La responsabilité des produits

Par une directive du 25 juillet 1985, la législation européenne a harmonisé les législations des États membres en matière de responsabilité des produits afin d’assurer un niveau élevé de protection du consommateur contre les dommages causés à sa santé et à ses biens par un produit défectueux.

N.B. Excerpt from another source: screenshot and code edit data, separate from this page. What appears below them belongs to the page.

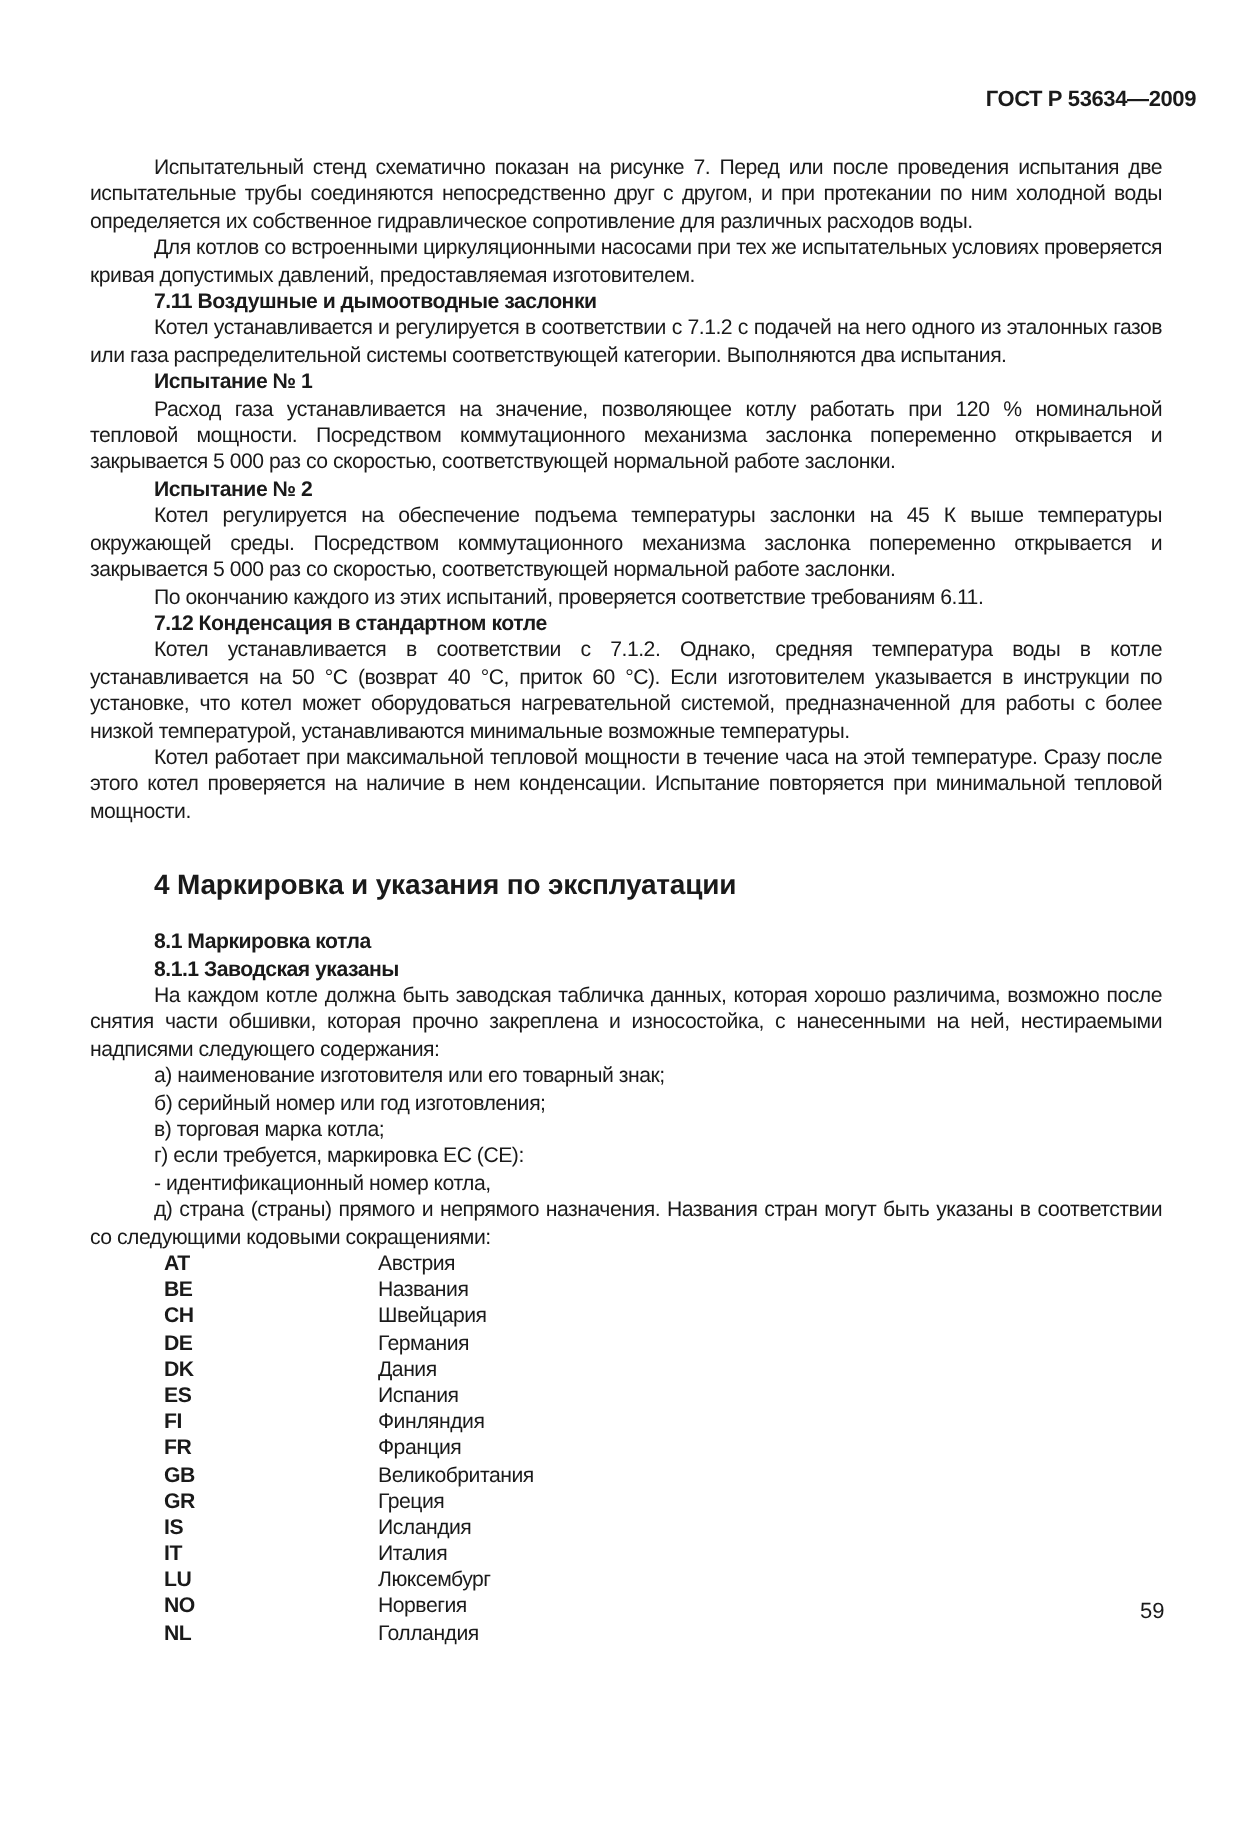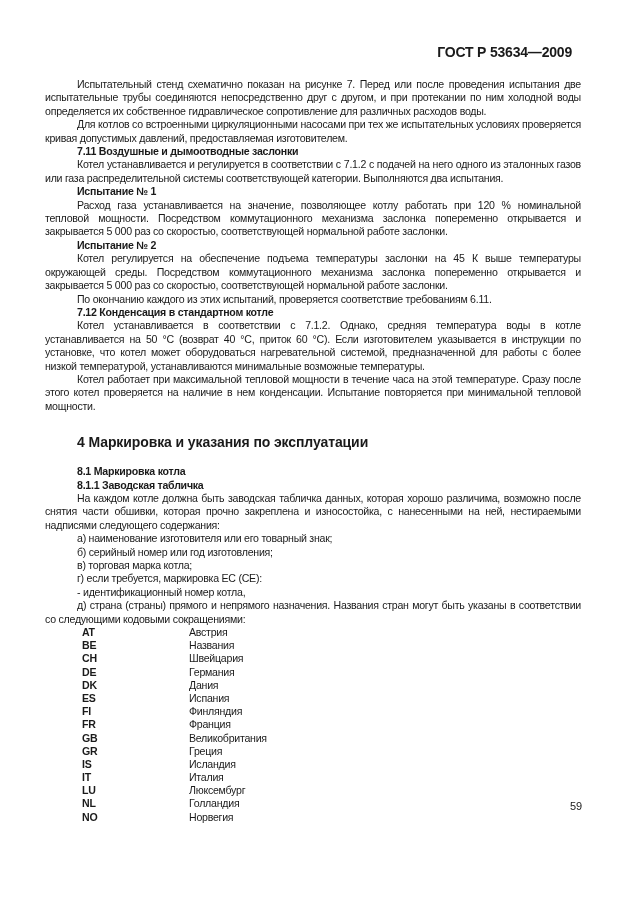--- a/index.html
+++ b/index.html
@@ -1,18 +1,18 @@
 <!DOCTYPE html>
 <html><head>
 <meta charset="utf-8">
 <style>
   html, body { margin: 0; padding: 0; background: #ffffff; }
   body { width: 630px; height: 913px; position: relative; overflow: hidden;
          font-family: "Liberation Sans", sans-serif; color: #1a1a1a; }
-  .header { position: absolute; top: 44px; right: 58px; font-weight: bold; font-size: 14px; letter-spacing: -0.2px; }
+  .header { position: absolute; top: 44px; right: 32px; font-weight: bold; font-size: 11px; letter-spacing: -0.2px; }
   .content { position: absolute; left: 45px; top: 78px; width: 536px; font-size: 10.6px; line-height: 13.4px; letter-spacing: -0.25px; }
   .p { text-align: justify; text-indent: 32px; margin: 0; }
   .h { font-weight: bold; margin: 0; padding-left: 32px; }
   .li { margin: 0; padding-left: 32px; }
   .h1 { font-weight: bold; font-size: 14px; margin: 20px 0 14px 0; padding-left: 32px; letter-spacing: -0.1px; line-height: 18px; }
   .codes { margin: 0; padding: 0; }
   .code-row { display: flex; height: 13.2px; }
   .code { width: 107px; padding-left: 37px; font-weight: bold; }
   .country { }
   .page-num { position: absolute; top: 800px; left: 570px; font-size: 11px; }
@@ -31,21 +31,21 @@
   <p class="p">Расход газа устанавливается на значение, позволяющее котлу работать при 120 % номинальной тепловой мощности. Посредством коммутационного механизма заслонка попеременно открывается и закрывается 5 000 раз со скоростью, соответствующей нормальной работе заслонки.</p>
   <p class="h">Испытание № 2</p>
   <p class="p">Котел регулируется на обеспечение подъема температуры заслонки на 45 К выше температуры окружающей среды. Посредством коммутационного механизма заслонка попеременно открывается и закрывается 5 000 раз со скоростью, соответствующей нормальной работе заслонки.</p>
   <p class="p">По окончанию каждого из этих испытаний,  проверяется соответствие требованиям 6.11.</p>
   <p class="h">7.12 Конденсация в стандартном котле</p>
   <p class="p">Котел устанавливается в соответствии с 7.1.2.  Однако, средняя температура воды в котле устанавливается на 50 °С (возврат  40 °С, приток 60 °С). Если изготовителем указывается в инструкции по установке, что котел может оборудоваться нагревательной системой, предназначенной для работы с более низкой температурой, устанавливаются минимальные возможные температуры.</p>
   <p class="p">Котел работает при максимальной тепловой мощности в течение часа на этой температуре. Сразу после этого котел проверяется на наличие в нем конденсации. Испытание повторяется при минимальной тепловой мощности.</p>
 
   <p class="h1">4 Маркировка и указания по эксплуатации</p>
   <p class="h">8.1 Маркировка котла</p>
-  <p class="h">8.1.1 Заводская табличка</p>
+  <p class="h">8.1.1 Заводская указаны</p>
   <p class="p">На каждом котле должна быть заводская табличка данных, которая хорошо различима, возможно после снятия части обшивки, которая прочно закреплена  и износостойка, с нанесенными на ней, нестираемыми надписями следующего содержания:</p>
   <p class="li">а) наименование изготовителя или его товарный знак;</p>
   <p class="li">б) серийный номер или год изготовления;</p>
   <p class="li">в) торговая марка котла;</p>
   <p class="li">г) если требуется, маркировка ЕС (СЕ):</p>
   <p class="li">- идентификационный номер котла,</p>
   <p class="p">д) страна (страны)  прямого и непрямого назначения. Названия стран могут быть указаны в соответствии со следующими кодовыми сокращениями:</p>
 
   <div class="codes">
     <div class="code-row">
@@ -94,23 +94,23 @@
       </div>
     <div class="code-row">
         <span class="code">IT</span>
         <span class="country">Италия</span>
       </div>
     <div class="code-row">
         <span class="code">LU</span>
         <span class="country">Люксембург</span>
       </div>
     <div class="code-row">
+        <span class="code">NO</span>
+        <span class="country">Норвегия</span>
+      </div>
+    <div class="code-row">
         <span class="code">NL</span>
         <span class="country">Голландия</span>
-      </div>
-    <div class="code-row">
-        <span class="code">NO</span>
-        <span class="country">Норвегия</span>
       </div>
   </div>
 </div>
 
 <div class="page-num">59</div>
 
 </body></html>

Le Luxembourg l’a transposé par la Loi du 21 avril 1989.

Ainsi, la directive s’applique aux biens mobiliers faisant l’objet d’une production industrielle, qu’ils soient ou non incorporés à un autre bien ou à un immeuble.

Cette directive pose clairement un principe de responsabilité sans faute du producteur en cas de dommage causé par un défaut de son produit.

A ce titre, sont considérés comme producteurs: tout participant au processus de production, l’importateur du produit défectueux, toute personne apposant son nom, sa marque ou un autre signe distinctif sur le produit, toute personne qui fournit un produit dont le producteur ne peut être identifié.

C’est ensuite à la victime de prouver le dommage, le défaut du produit et le lien de causalité entre ce défaut et le dommage. Il n’est donc pas nécessaire de prouver la négligence ou la faute du producteur ou de l’importateur.

Le défaut de sécurité à laquelle le grand public peut légitimement s’attendre détermine le caractère défectueux d’un produit. Celui-ci s’apprécie en fonction de la présentation du produit, l’usage raisonnable du produit, la date de mise en circulation du produit.  Le fabricant est en effet tenu de livrer un produit exempt de tout défaut de nature à créer un danger pour les personnes ou pour les biens. On peut à ce sujet noter que le défaut ou l’insuffisance d’informations sur les risques qui accompagnent le produit contribuent à caractériser un tel défaut. Cette obligation de « mise en garde » se trouve particulièrement à l’œuvre en matière de médicaments.

Concernant une éventuelle exonération du producteur ; celui-ci est dégagé de toute responsabilité s’il prouve:

  • qu’il n’a pas mis le produit en circulation;
  • que le défaut ayant causé le dommage est né postérieurement à la mise en circulation du produit par ses soins;
  • que le produit n’a pas été fabriqué pour une vente dont il aurait tiré un bénéfice;
  • que le produit n’a été ni fabriqué, ni distribué dans le cadre de son activité professionnelle;
  • que le défaut est dû à la conformité du produit avec des règles impératives émanant des pouvoirs publics.
  • Lorsqu’il est le fabricant d’un composant du produit final, que le défaut est imputable à la conception du produit ou aux instructions que lui a données le fabricant.

La responsabilité du producteur n’est pas affectée lorsque le dommage est causé à la fois par un défaut du produit et l’intervention d’un tiers. Toutefois, en cas de faute de la victime, la responsabilité du producteur pourra être réduite.

Enfin, la victime dispose d’un délai de trois ans pour demander réparation. Ce délai débute à compter de la date à laquelle elle a eu connaissance du dommage, du défaut et de l’identité du producteur.

La responsabilité du producteur s’éteint à l’expiration d’un délai de dix ans à compter de la date à laquelle le producteur a mis le produit en circulation.

Aucune clause contractuelle ne peut autoriser le producteur à limiter sa responsabilité à l’égard de la victime.